Zusammenfassung der wesentlichen Punkte:

  • Rückstufungsgrund: Die Rückstufung der Niederlassungsbewilligung zu einer Aufenthaltsbewilligung erfolgte zu Recht aufgrund gravierender Integrationsdefizite gemäss Art. 63 Abs. 2 i.V.m. Art. 58a AIG.
  • Doppeltes Integrationsdefizit: Das Gericht bestätigte sowohl eine Nichtbeachtung der öffentlichen Sicherheit und Ordnung (wiederholte, unbelehrbare Straffälligkeit, insbesondere betreibungsrechtliche Delikte und Pfändungsbetrug auch nach 2019) als auch eine mangelnde wirtschaftliche Integration (massive, mutwillige Schuldenwirtschaft durch Konsumgüterkäufe ohne Mittel und Nichtbezahlung von Krankenkassenprämien).
  • Massgebliche Zeitperiode: Für die Rückstufung einer altrechtlich erteilten Niederlassungsbewilligung sind primär die nach dem 1. Januar 2019 eingetretenen oder andauernden Sachverhalte massgebend. Ältere Vorkommnisse dienen der Würdigung der Gesamtsituation und der Kontinuität des Fehlverhaltens.

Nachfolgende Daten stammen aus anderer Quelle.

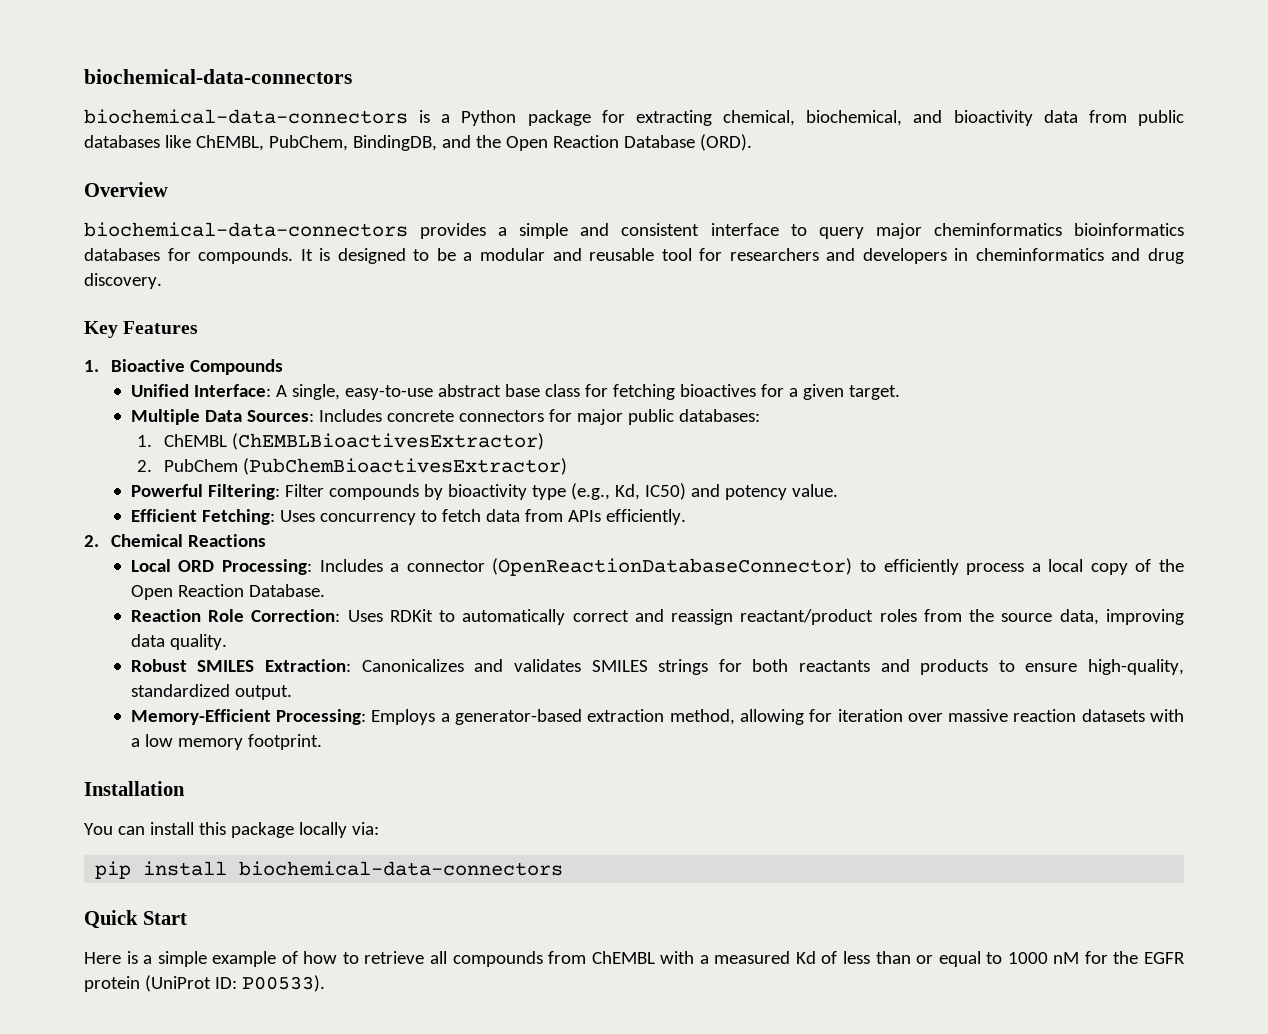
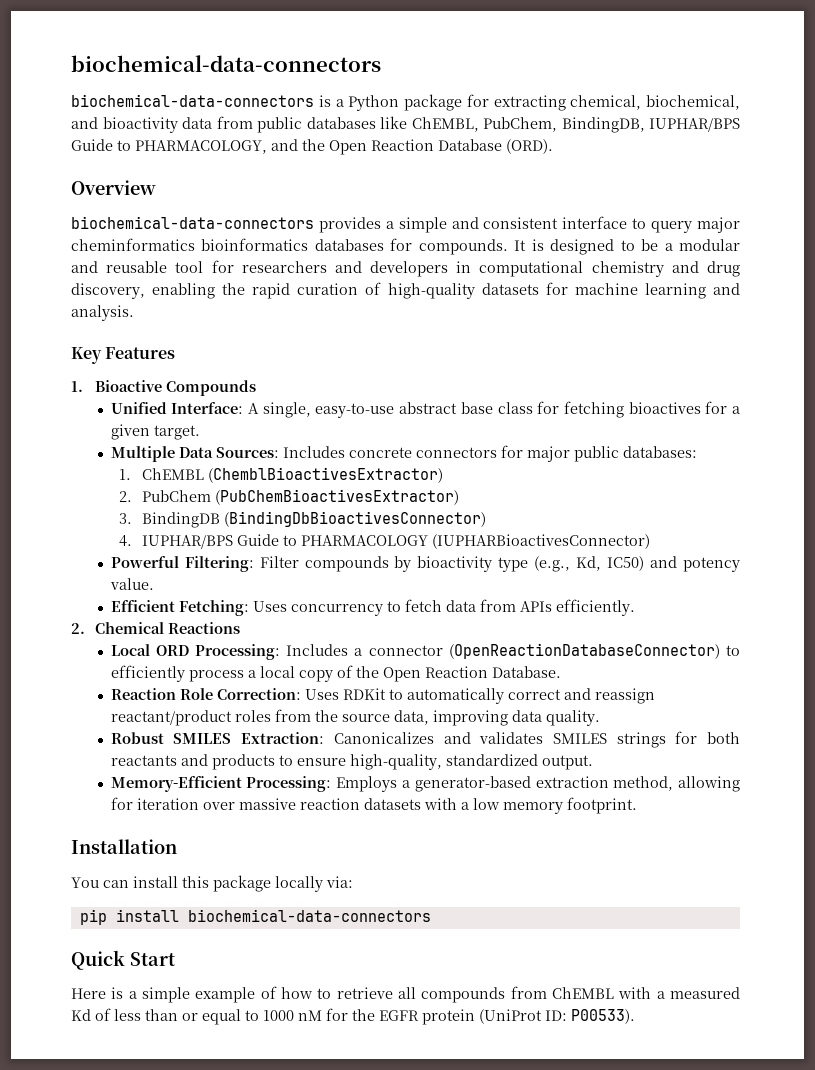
- biochemical-data-connectors is a Python package for extracting chemical, biochemical, and bioactivity data from public databases like ChEMBL, PubChem, BindingDB, and the Open Reaction Database (ORD).
+ biochemical-data-connectors is a Python package for extracting chemical, biochemical, and bioactivity data from public databases like ChEMBL, PubChem, BindingDB, IUPHAR/BPS Guide to PHARMACOLOGY, and the Open Reaction Database (ORD).
- It is designed to be a modular and reusable tool for researchers and developers in cheminformatics and drug discovery.
+ It is designed to be a modular and reusable tool for researchers and developers in computational chemistry and drug discovery, enabling the rapid curation of high-quality datasets for machine learning and analysis.
- 1. ChEMBL (ChEMBLBioactivesExtractor)
+ 1. ChEMBL (ChemblBioactivesExtractor)
+ 3. BindingDB (BindingDbBioactivesConnector)
+ 4. IUPHAR/BPS Guide to PHARMACOLOGY (IUPHARBioactivesConnector)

  • Verhältnismässigkeit: Die Massnahme wurde als verhältnismässig beurteilt. Eine erneute Verwarnung wurde als unzureichend erachtet, da frühere Verwarnungen und selbst die Androhung der Rückstufung keine Verhaltensänderung bewirkten. Die privaten Interessen des langjährig ansässigen Beschwerdeführers wogen die öffentlichen Interessen an seiner Integration nicht auf, zumal die Rückstufung keine aufenthaltsbeendende Massnahme darstellt.
  • Mitwirkungspflicht: Die Verletzung der Mitwirkungspflicht (Art. 90 AIG) des Beschwerdeführers bei der Klärung seiner finanziellen Situation wirkte sich zu seinen Lasten aus.